[Structured diff data]
- Opening Delimiter -

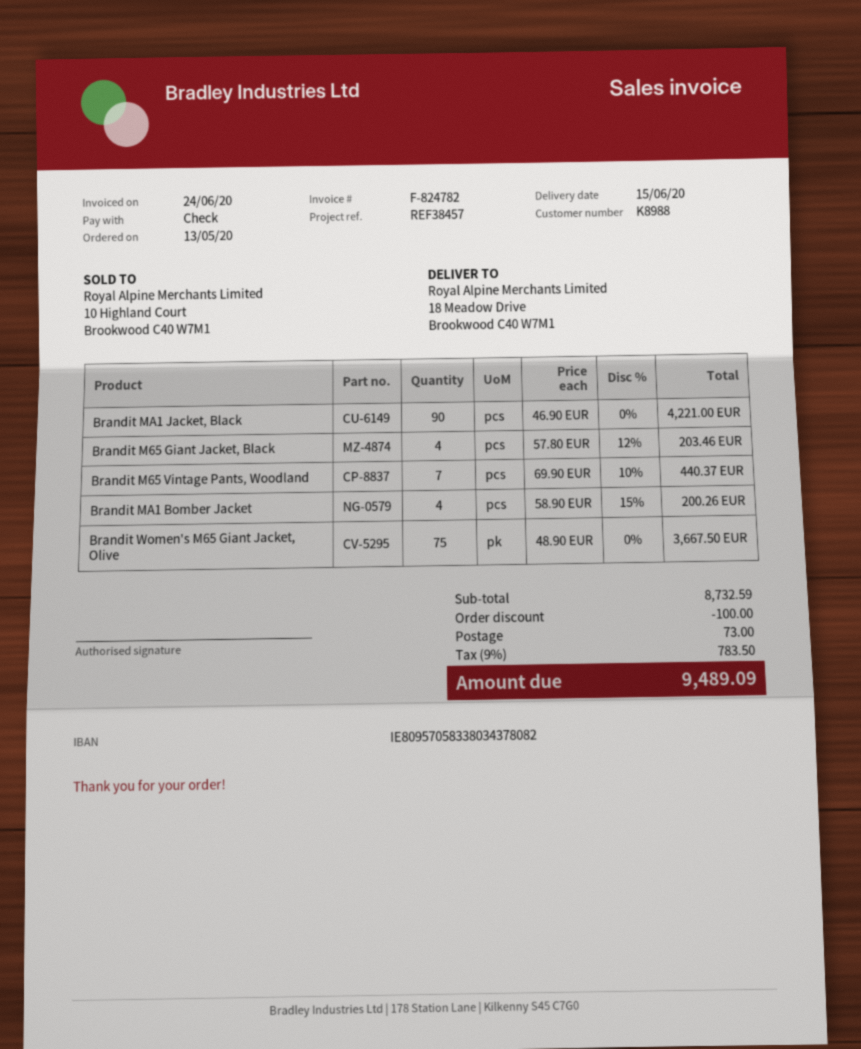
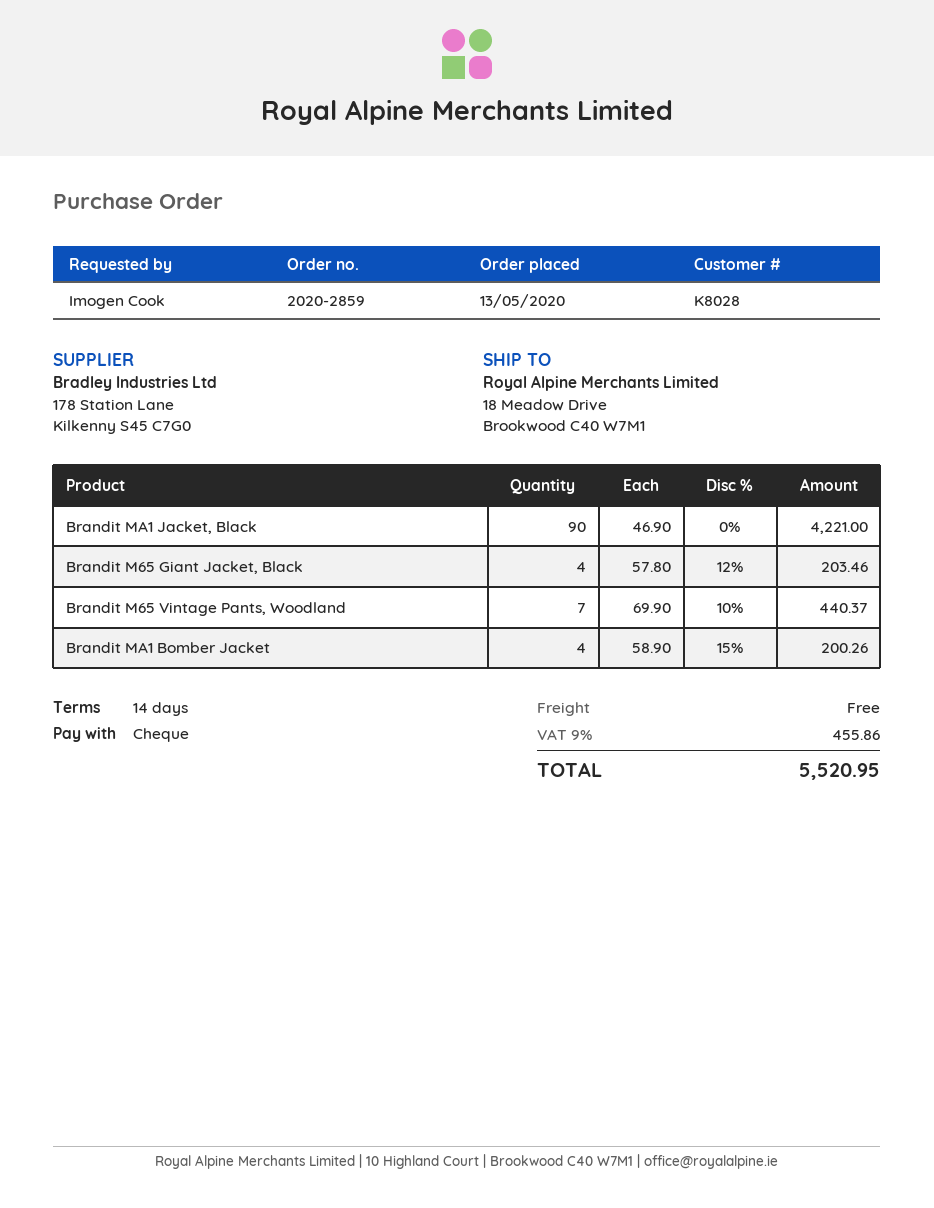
customer number: K8988 -> K8028
Brandit Women's M65 Giant Jacket, Olive: 75 x 48.90 = 3667.50 -> none
discount: 100.00 -> none
shipping: 73.00 -> 0.00
tax: 9% = 783.50 -> 9% = 455.86
total: 9489.09 -> 5520.95

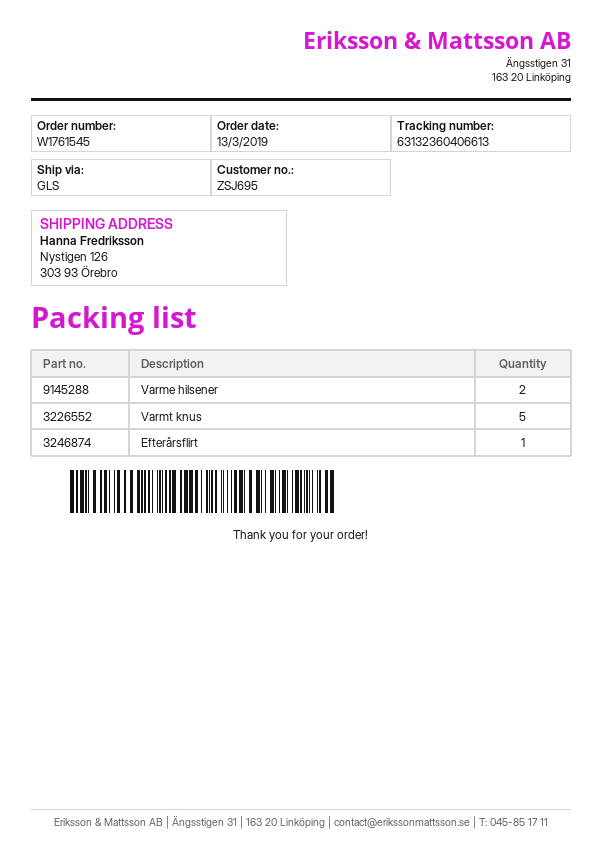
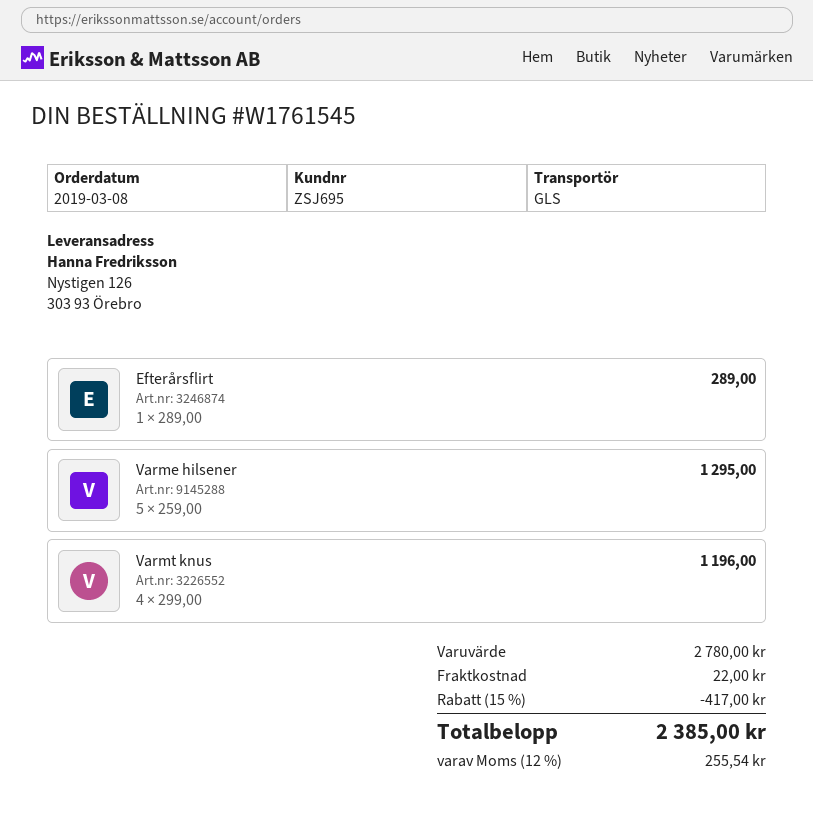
order date: 2019-03-13 -> 2019-03-08
Varme hilsener: 2 -> 5
Varmt knus: 5 -> 4

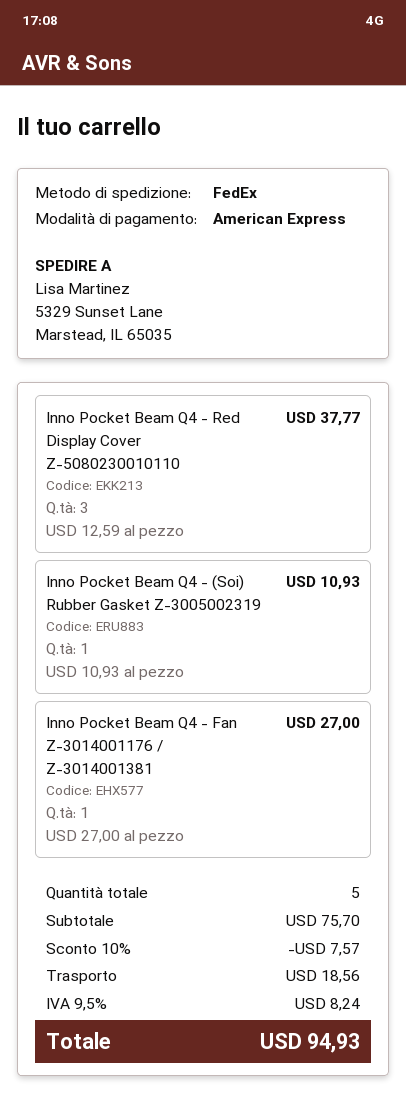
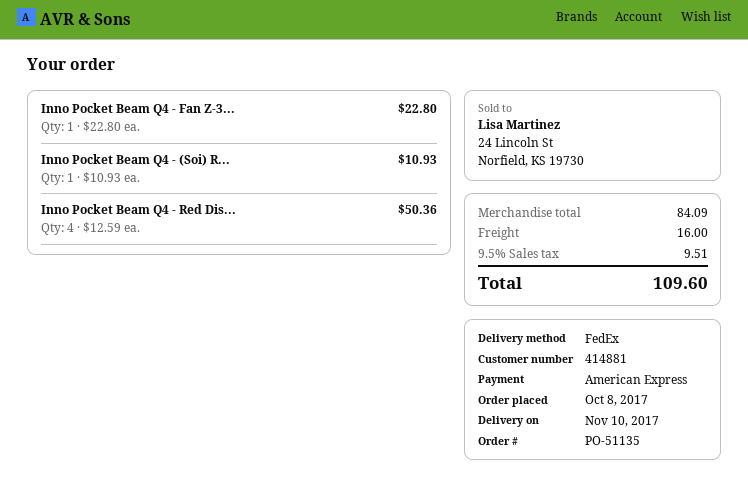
Inno Pocket Beam Q4 - Red Display Cover Z-5080230010110: 3 x 12.59 = 37.77 -> 4 x 12.59 = 50.36
Inno Pocket Beam Q4 - Fan Z-3014001176 / Z-3014001381: 1 x 27.00 = 27.00 -> 1 x 22.80 = 22.80
subtotal: 75.70 -> 84.09
discount: 10% = 7.57 -> none
shipping: 18.56 -> 16.00
tax: 9.5% = 8.24 -> 9.5% = 9.51
total: 94.93 -> 109.60

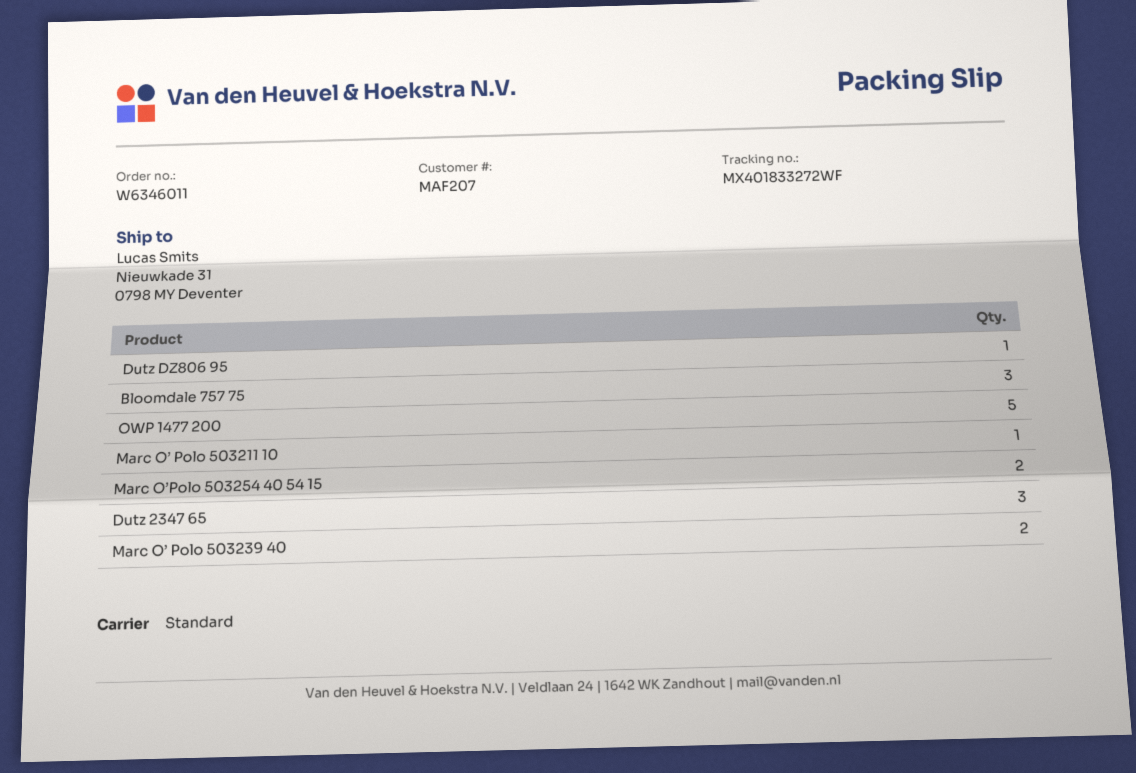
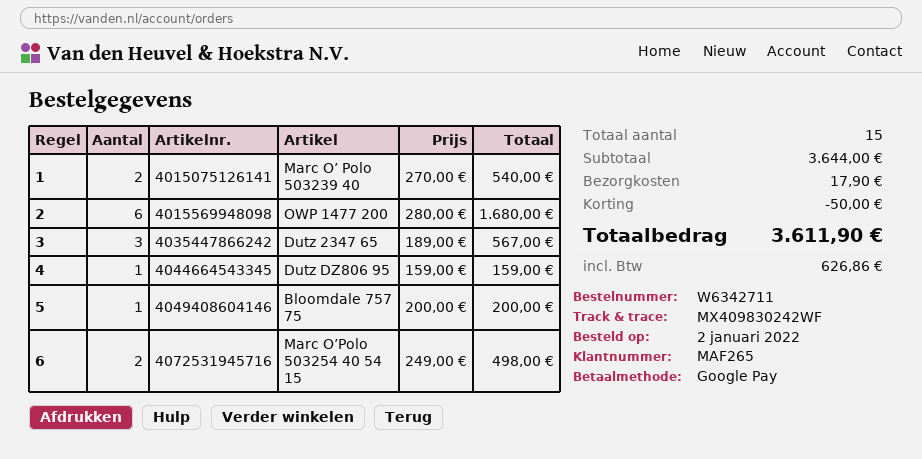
order number: W6346011 -> W6342711
customer number: MAF207 -> MAF265
tracking number: MX401833272WF -> MX409830242WF
Bloomdale 757 75: 3 -> 1
OWP 1477 200: 5 -> 6
Marc O’ Polo 503211 10: 1 -> none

- Closing Delimiter -

Look above for the line with "total: 9489.09 -> 5520.95" and the line with "subtotal: 75.70 -> 84.09", then copy exactly the lines from the first through the second, both kept, with no pictures.

Solution for this problem:
total: 9489.09 -> 5520.95

order date: 2019-03-13 -> 2019-03-08
Varme hilsener: 2 -> 5
Varmt knus: 5 -> 4

Inno Pocket Beam Q4 - Red Display Cover Z-5080230010110: 3 x 12.59 = 37.77 -> 4 x 12.59 = 50.36
Inno Pocket Beam Q4 - Fan Z-3014001176 / Z-3014001381: 1 x 27.00 = 27.00 -> 1 x 22.80 = 22.80
subtotal: 75.70 -> 84.09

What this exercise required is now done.